In order to assess regional shape, Sowell and colleagues (2002a) employed whole-brain surface analyses. By identifying sulcal and gyral markers and comparing “the distance from the center” (DFC), or the measurement from a particular point on the anterior commissure to these landmarks, relationships between brain shape and local matter densities were observed. In participants exposed to alcohol prenatally the DFC in bilateral inferior parietal regions was reduced, giving these regions a “narrow” appearance as compared to controls. Furthermore, measurements from the “center of the brain” to landmarks on the cortical surface of the left orbito-frontal corticies were shorter in subjects with FASD than in controls, creating a “blunted” effect in the frontal lobe.

Gray and White Matter Differences

In their 2001 paper, Archibald et al. reported a proportional reduction in the amount of white matter in the cerebrum. A smaller proportional reduction of white matter in the cerebellum did not reach significance. They concluded that white matter hypoplasia might be more severe than gray matter changes in FAS. Subsequently, Sowell et al. (2002a) found that structural irregularities also corresponded to areas of increased gray matter density and/or white matter hypoplasia (Sowell et al., 2002a). Density maps show gray matter as significantly increased in bilateral (and especially left hemispheric) inferior parietal regions, where alcohol-exposed participants had shortened DFC measures. Thus, at least in the parietal lobe, decreased lobar volume appears to occur in the context of increased gray matter and decreased white matter densities.
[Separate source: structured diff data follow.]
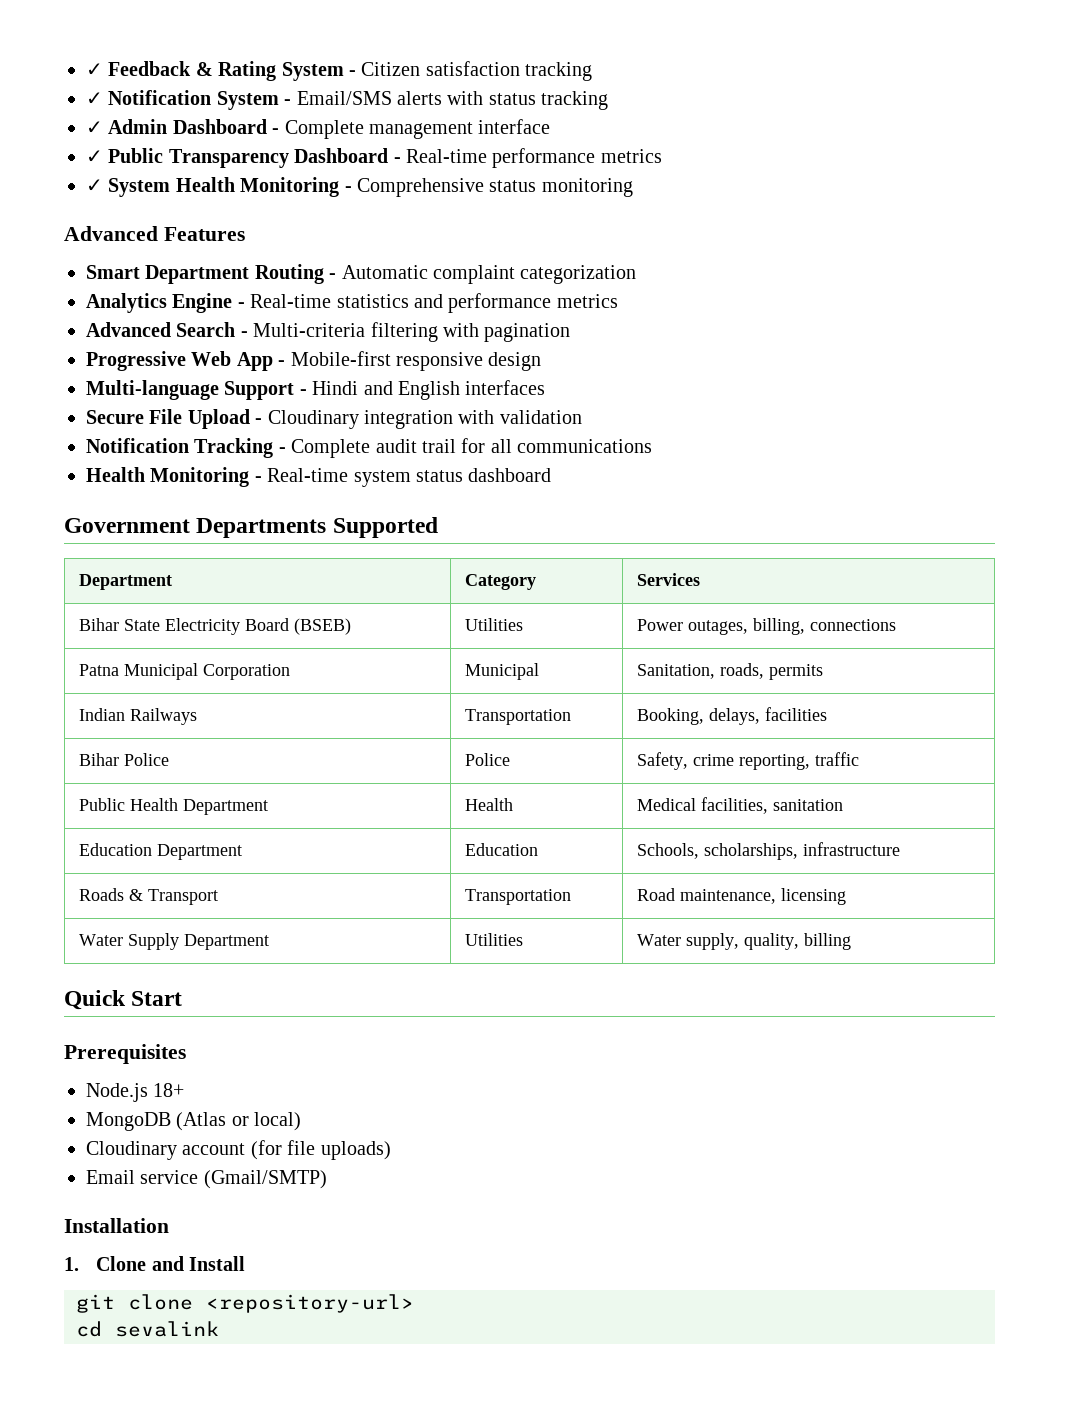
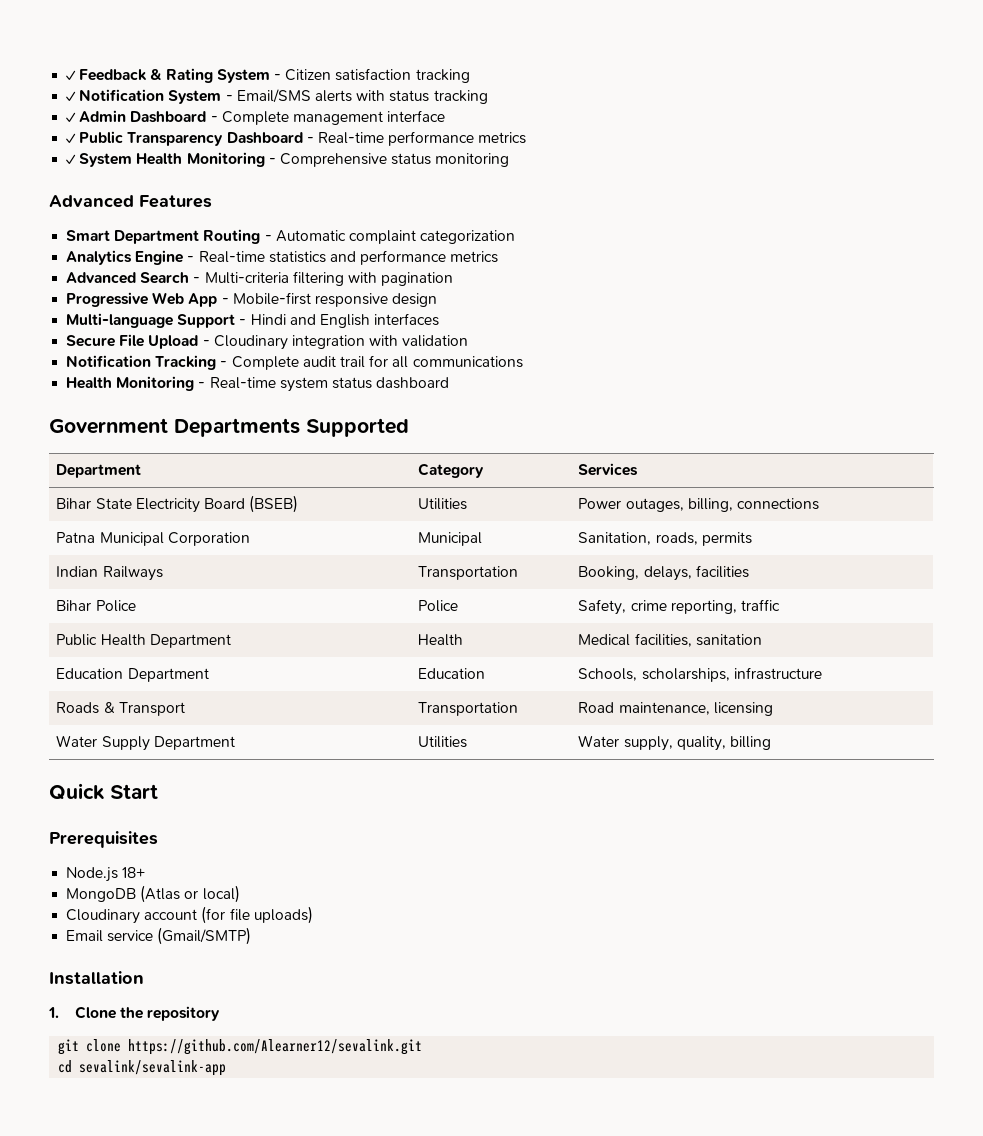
- 1. Clone and Install
+ 1. Clone the repository
- git clone <repository-url>
+ git clone https://github.com/Alearner12/sevalink.git
- cd sevalink
+ cd sevalink/sevalink-app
Based on the findings of left hemispheric growth reductions, Sowell and colleagues (2002b) examined hemispheric asymmetry patterns in a sample of alcohol-exposed adolescents. Cortical matching techniques revealed that individuals with FAS and FASD had significantly reduced “right to left” gray matter ratios in the posterior temporal lobes, compared to typically developing adolescents. The authors suggest that these findings may relate to deficits that individuals with prenatal alcohol exhibit in language processing and object recognition.

In conclusion, the results of these various analyses suggest that individuals exposed to heavy amounts of alcohol prenatally exhibit regional growth deficiencies in the parietal and perhaps orbito-frontal regions, beyond overall reductions of total brain volume. Furthermore, white matter hypoplasia found throughout the brains of alcohol exposed individuals was most prevalent in the perisylvian region and inferior parietal regions. Additionally, gray matter increases in density were noted in inferior parietal regions and superior temporal lobes, suggesting an inverse relationship between regional size and gray matter density. Finally, frontal and parietal lobe anomalies are consistent with executive functioning deficits shown in individuals with FASD such as poor planning, cognitive inflexibility, and reduced response inhibition and with spatial memory problems. (Kodituwakku et al., 2001; Mattson et. al., 1999). The parietal lobe deficits might

Cerebellum

The cerebellum is associated with motor functions such as posture, balance, and coordination. Regions of the cerebellum are also thought to contribute to attention (Devinsky and D’Esposito, 2004) and classical conditioning (Kim and Thompson, 1997).

A finding commonly ascribed to prenatal alcohol exposure is reduced surface area (Autti-Ramo et al., 2002) and volume of the cerebellum (Mattson et al., 1992; Archibald et al., 2001), suggesting yet another brain area particularly sensitive to alcohol exposure. In addition to reduced cerebellar volume, studies report damage localized to particular regions of the cerebellum (Autti-Ramo et al., 2002; O’Hare et al., 2005; Sowell et al., 1996). In both nondysmorphic alcohol-exposed and FAS subjects, volume in the anterior cerebellar vermis (lobules I–V), an earlier developing part of the cerebellum, was significantly reduced after controlling for reduced brain size (Autti-Ramo et al., 2002; Sowell et al., 1996) while later developing regions were relatively spared (Sowell et al., 1996; Autti-Ramo et al., 2002; O’Hare et al., 2005). Analyses also revealed that the superior and anterior edges of the anterior vermis appear to be displaced in alcohol-exposed subjects as compared to controls (O’Hare et al., 2005). Participants with a diagnosis of FAS showed the greatest amount of displacement (1–3mm), while non-dysmorphic individuals with alcohol exposure histories showed less dramatic (1.4mm) alterations (O’Hare et al., 2005).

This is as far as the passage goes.